I am a researcher in vehicle routing, and my answer is based on my experience as a researcher, conversations with practitioners and consultants, and seminars and conference talks I have attended.
You make a very interesting observation: solving VRP's to optimality is currently only possible for hundreds of customers, while problems in practice are significantly bigger. However, there are several ways how exact methods (methods that guarantee optimality) have an impact on the industry.
Splitting the problem
If a problem is too difficult to solve at once, it may be split into more manageable parts. One way to do this is by solving parts of the problem sequentially, at the cost of losing guaranteed optimality. Each sequential problem might be small enough to be solved exactly, or is at least easier to solve with heuristics. This approach was used for optimizing the timetable of the Dutch Railways, for example. To quote from The New Dutch Timetable: The O.R. Revolution:
To construct a new timetable and its related resource schedules, we modeled and solved a sequence of planning problems. As input, we had to define a linesystem. Then, we calculated the timetable, including the detailed routings through the stations. Finally, we needed to construct rolling-stock and crew schedules. Note that we solved these different planning problems sequentially.
Another way to split problems is by splitting them geographically. This is an approach that is used by some grocery deliverers for example. After dividing the service area into regions, each region is optimized independently. If the regions are sufficiently small, exact methods may be used.
Heuristics
Even if exact methods are computationally infeasible, they often serve as a starting point for developing heuristics. It is very common (especially in the scientific literature) to first present the problem as a mixed integer program, even if it will not be solved as such.
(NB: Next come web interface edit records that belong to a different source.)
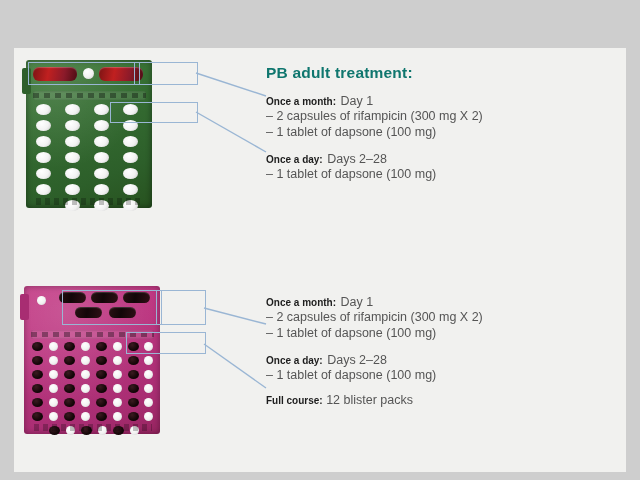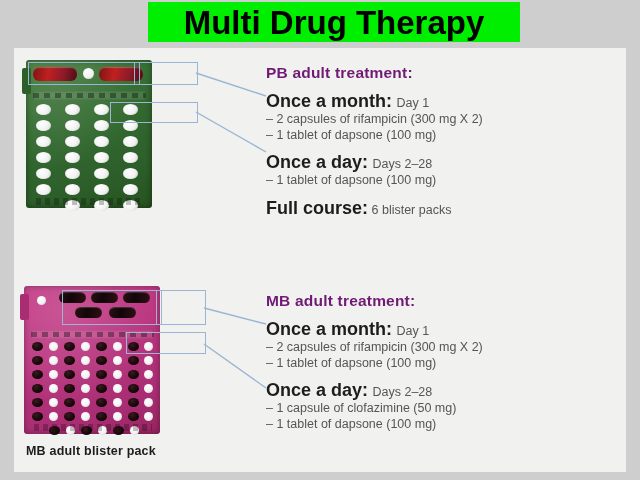"Multi Drug Therapy" div.title-banner { html: <div> <span>Multi Drug Therapy</span> </div> -> none }
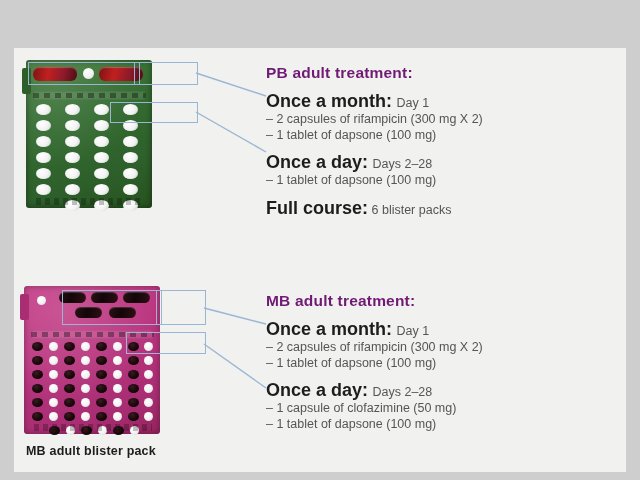"PB adult treatment:" .heading { color: #701a75 -> #0f766e }
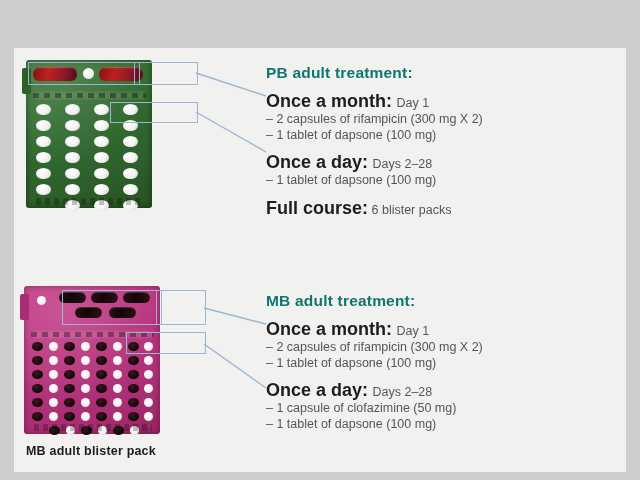"Once a month:" .lbl { font-size: 18px -> 10px }
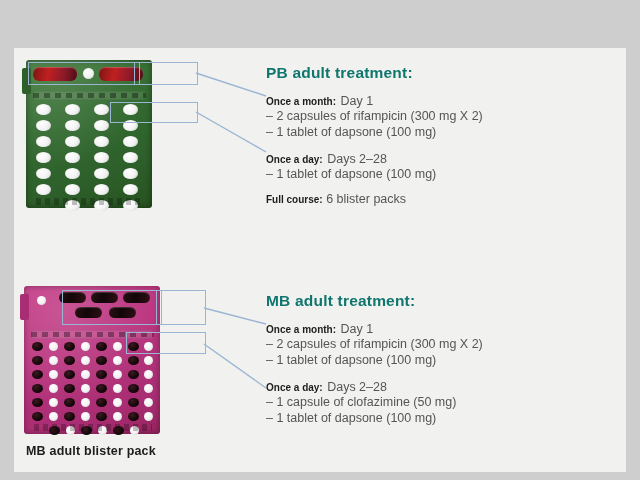"Full course: 6 blister packs" p.course { html: <p> <span>Full course:</span> <span>6 blister packs</span> </p> -> none }
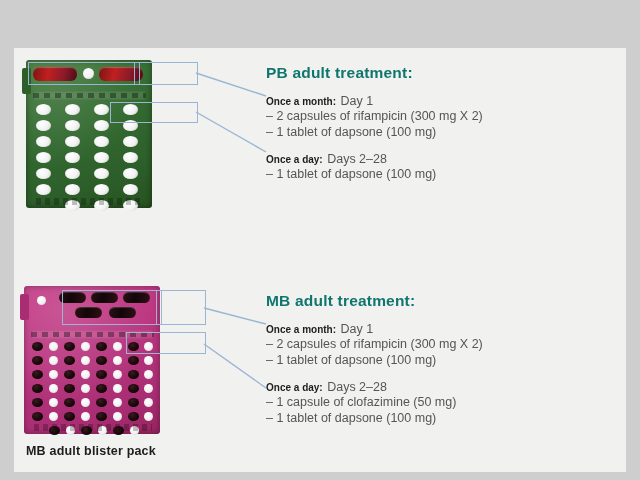"MB adult treatment:" p.heading { html: <p>MB adult treatment:</p> -> none }
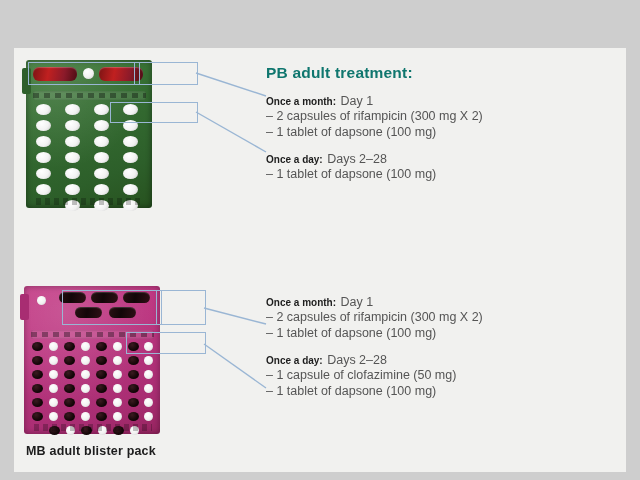"– 1 capsule of clofazimine" div.bullet { html: <div>– 1 capsule of clofazimine (50 mg)</div> -> none }
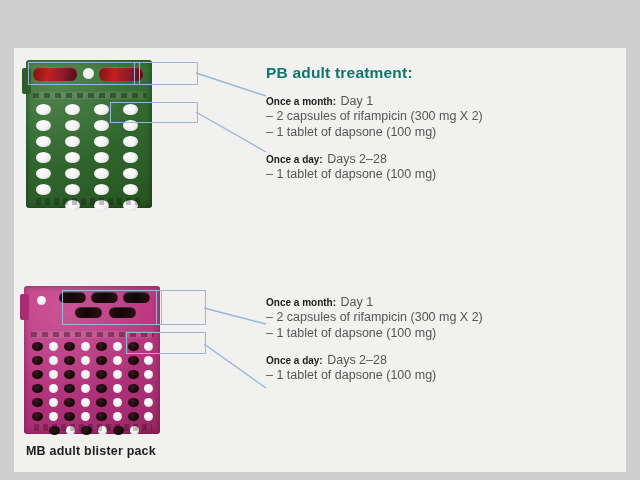"Full course: 12 blister packs" p.course { html: none -> <p> <span>Full course:</span> <span>12 blister packs</span> </p> }
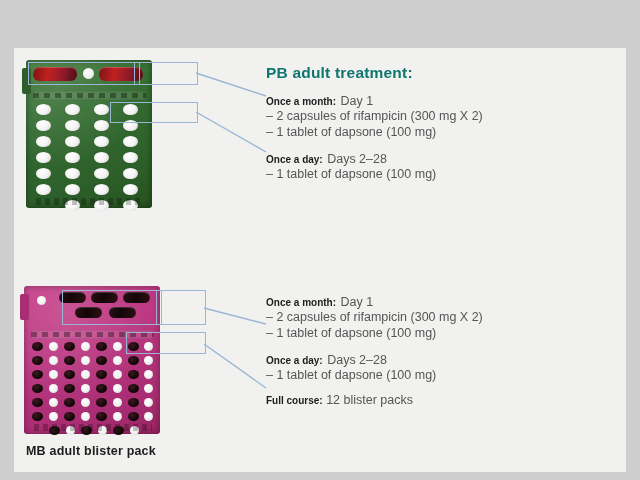"MB adult blister pack" div.caption { html: <div>MB adult blister pack</div> -> none }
Exact methods provide a way to evaluate the performance of heuristics for small problems that can be solved to optimality. This provides some confidence that a heuristic provides good solutions.
In industry, heuristics are a lot more common than exact methods. It should be noted however, that there is also a lot of research into heuristic methods. In my experience, local search methods, e.g., variable neighborhood search, are common for vehicle routing problems. Some consultants and companies are actively involved in research, typically with a focus on heuristics. For example, I attended a talk by Mauricio Resende, Principal Research Scientist at Amazon, who talked about routing problems at Amazon at a scientific conference.
Some heuristics are based on exact methods. Such heuristics are often referred to as matheuristics. For example, one may remove all arcs that are unlikely to appear in an optimal solution, and solve the remaining problem exactly. Another example is heuristics based on column generation, where only a subset of the columns is generated. Such heuristics are used for bus scheduling, for example.
Conclusion
In industry, you are unlikely to find complex problems that are solved to optimality. However, exact methods are still useful in practice. They can be used to solve subproblems, and they inspire matheuristics. Some companies are heavily involved in research, but their interest is typically more in heuristic methods, which is a research area in itself.